Em audiência pública promovida pela Comissão de Legislação Participativa (CLP) da Câmara, nesta terça-feira (13), diversos parlamentares e lideranças indígenas pediram o arquivamento da proposta de emenda à Constituição (PEC 215/00) que transfere ao Congresso a competência de demarcação de terras indígenas. Para o Ministério da Justiça e para a Advocacia Geral da União (AGU), a matéria é inconstitucional.
Um dos expositores convidados, o jurista Dalmo Dallari, criticou duramente a proposta, que teve a sua admissibilidade constitucional aprovada na Comissão de Constituição e Justiça e de Cidadania (CCJC) em março passado. “A PEC 215 não deveria ter sido aprovada na CCJ, mas se os parlamentares insistirem e a aprovarem, vamos recorrer ao STF porque ela é escandalosamente inconstitucional”, atacou Dallari.
Para o presidente da Frente Parlamentar em Defesa dos Povos Indígenas, deputado Padre Ton (PT-RO), a PEC é uma estratégia dos ruralistas para o agronegócio avançar sobre as terras e os direitos indígenas consagrados na Constituição de 1988. “O artigo 231 é um dos pontos mais avançados da nossa Constituição e não é justo que o nosso parlamento burguês, onde mais de 200 parlamentares são ruralistas e legislam em causa própria, aprove uma PEC como essa, que é claramente inconstitucional, entendimento que foi expresso, inclusive, por vários juristas”, argumentou Padre Ton.
A proposta, na avaliação da deputada Erika Kokay (PT-DF), é uma grave ameaça à sobrevivência dos povos indígenas. “Tenho muita clareza da inconstitucionalidade da PEC e se ela for aprovada significará a retirada dos indígenas de suas terras e isso causará a aceleração do genocídio e do etnocídio destes povos”, opinou Erika.
O Secretário de Assuntos Legislativos do Ministério da Justiça, Marivaldo Pereira, explicou porque a PEC é considerada inconstitucional pelo governo. “Primeiro, a PEC invade a competência do Executivo, uma vez que o ato de demarcação é um ato meramente administrativo que busca apenas declarar um direito que já foi reconhecido pela Constituição, ou seja, é um ato de mera execução, que cabe ao por Executivo segundo a Carta Magna. Além disso, da forma como está colocada, a PEC coloca em risco os direitos dos povos indígenas, ferindo cláusula pétrea, que proíbe a aprovação de emenda à Constituição tendente a abolir direitos constitucionais”, esclareceu Pereira, manifestando uma posição que também é adotada pela Advocacia Geral da União (AGU).
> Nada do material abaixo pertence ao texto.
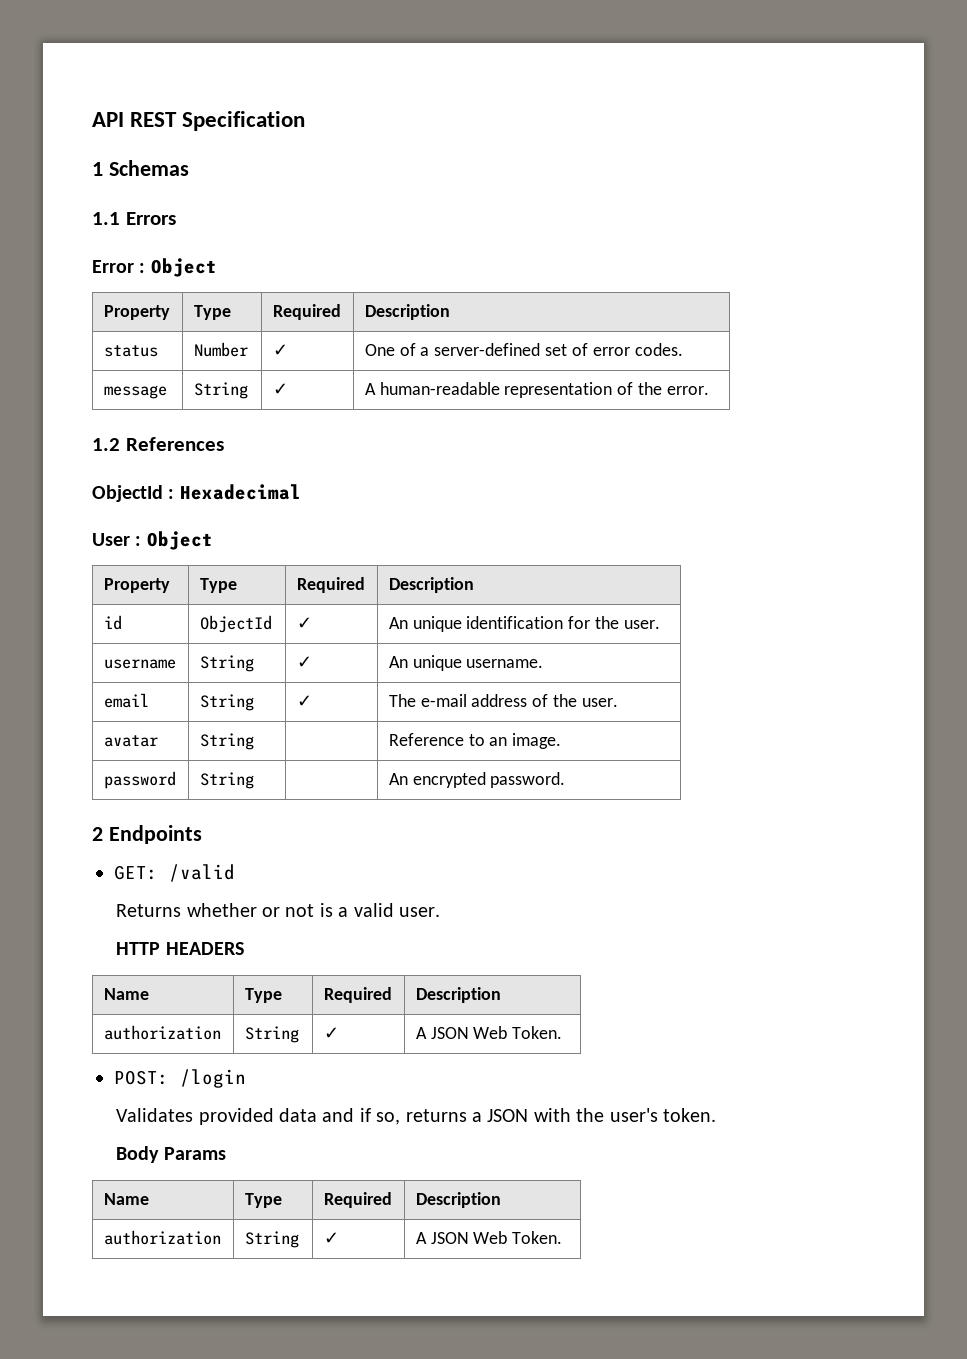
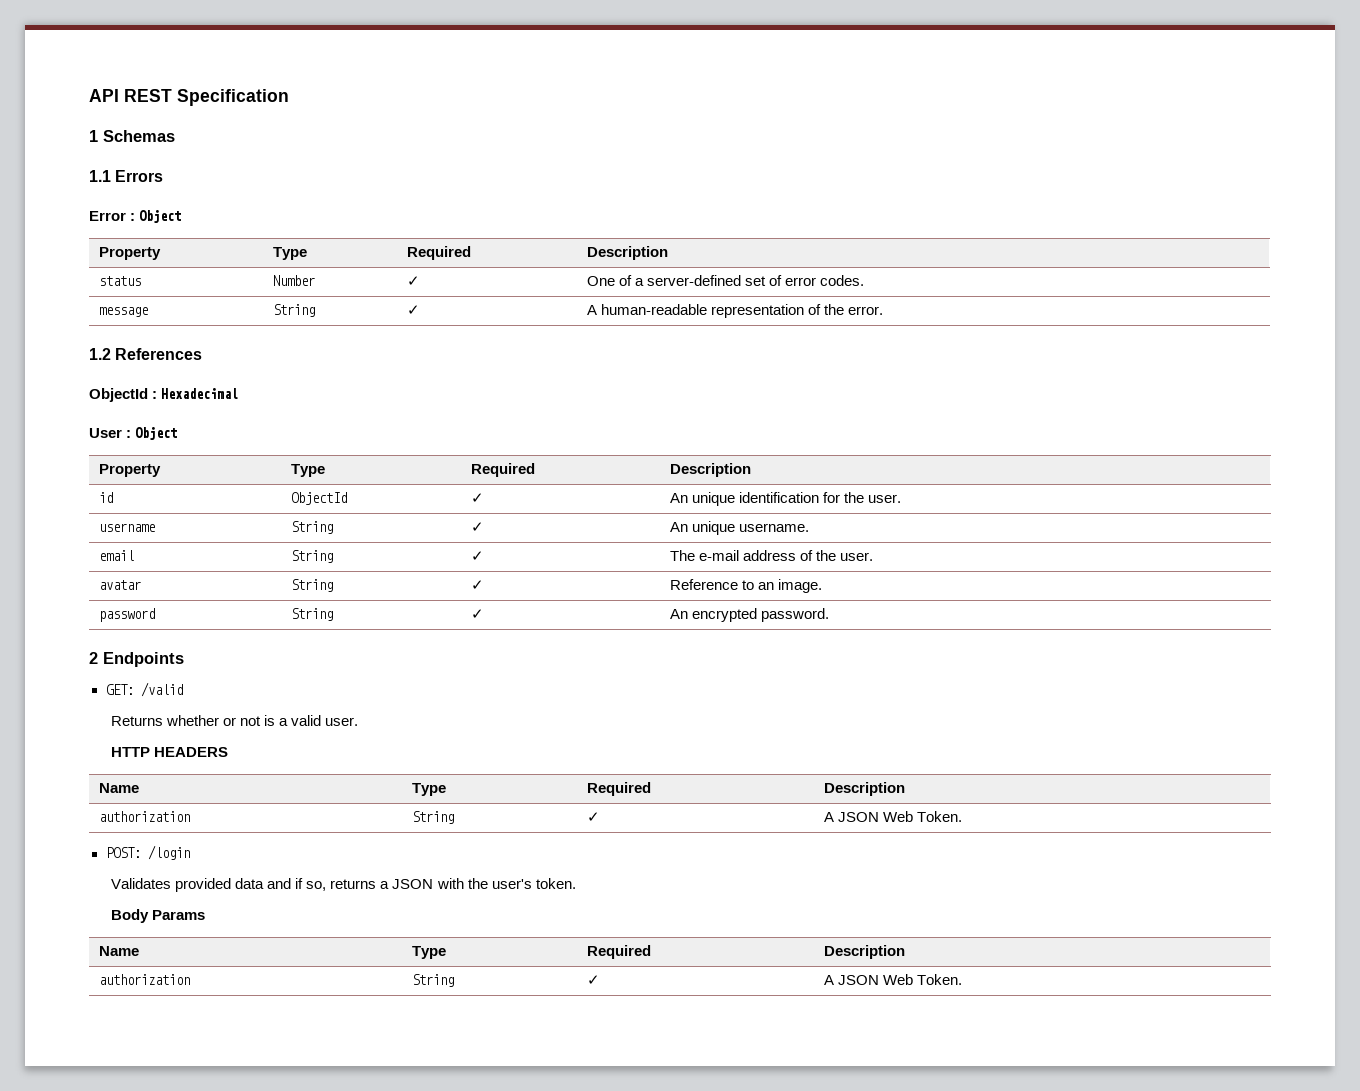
(254, 741) none -> [470,580,484,590] ✓
(254, 780) none -> [470,609,484,619] ✓

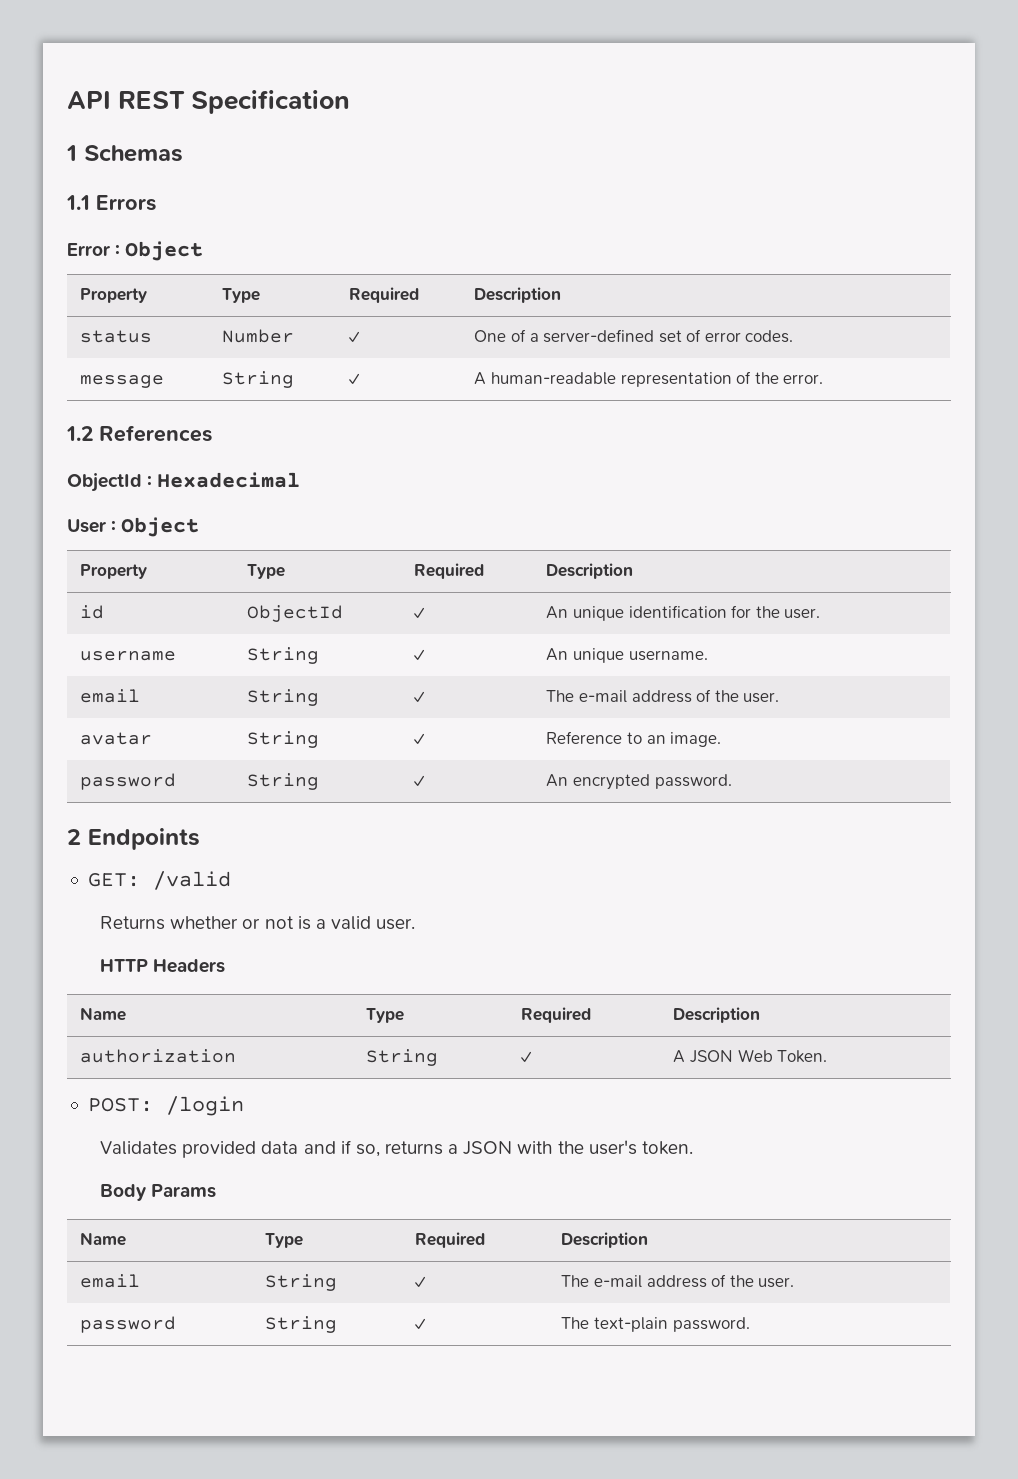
[154,747,229,757] HEADERS -> [153,959,226,973] Headers
[98,974,190,985] [411,974,454,987] [586,975,600,985] [823,974,962,985] authorization | String | ✓ | A JSON Web Token. -> [80,1274,141,1288] [265,1274,338,1291] [415,1276,427,1288] [561,1274,795,1288] [80,1316,177,1333] [265,1316,338,1333] [415,1318,427,1330] [561,1317,750,1332] email | String | ✓ | The e-mail address of the user. // password | String | ✓ | The text-plain password.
Histórico – O deputado Nilmário Miranda (PT-MG) lembrou que boa parte dos conflitos envolvendo territórios indígenas teve origem nas doações ilegais de terras feitas pelos estados a produtores rurais, antes da Constituição. “Com a Constituição de 1988, revertemos o processo de extinção dos povos indígenas. Os maiores problemas relacionados a isso foram causados por assembleias legislativas, que concederam terras da União a proprietários privados, no período anterior à Constituição, e ali começou o processo de grilagem desses territórios, inclusive com apoio de cartórios. Esses problemas levam décadas para serem solucionados e tirar do Executivo a competência de demarcação das terras é um enorme retrocesso. Nós temos é que avançar”, afirmou Nilmário.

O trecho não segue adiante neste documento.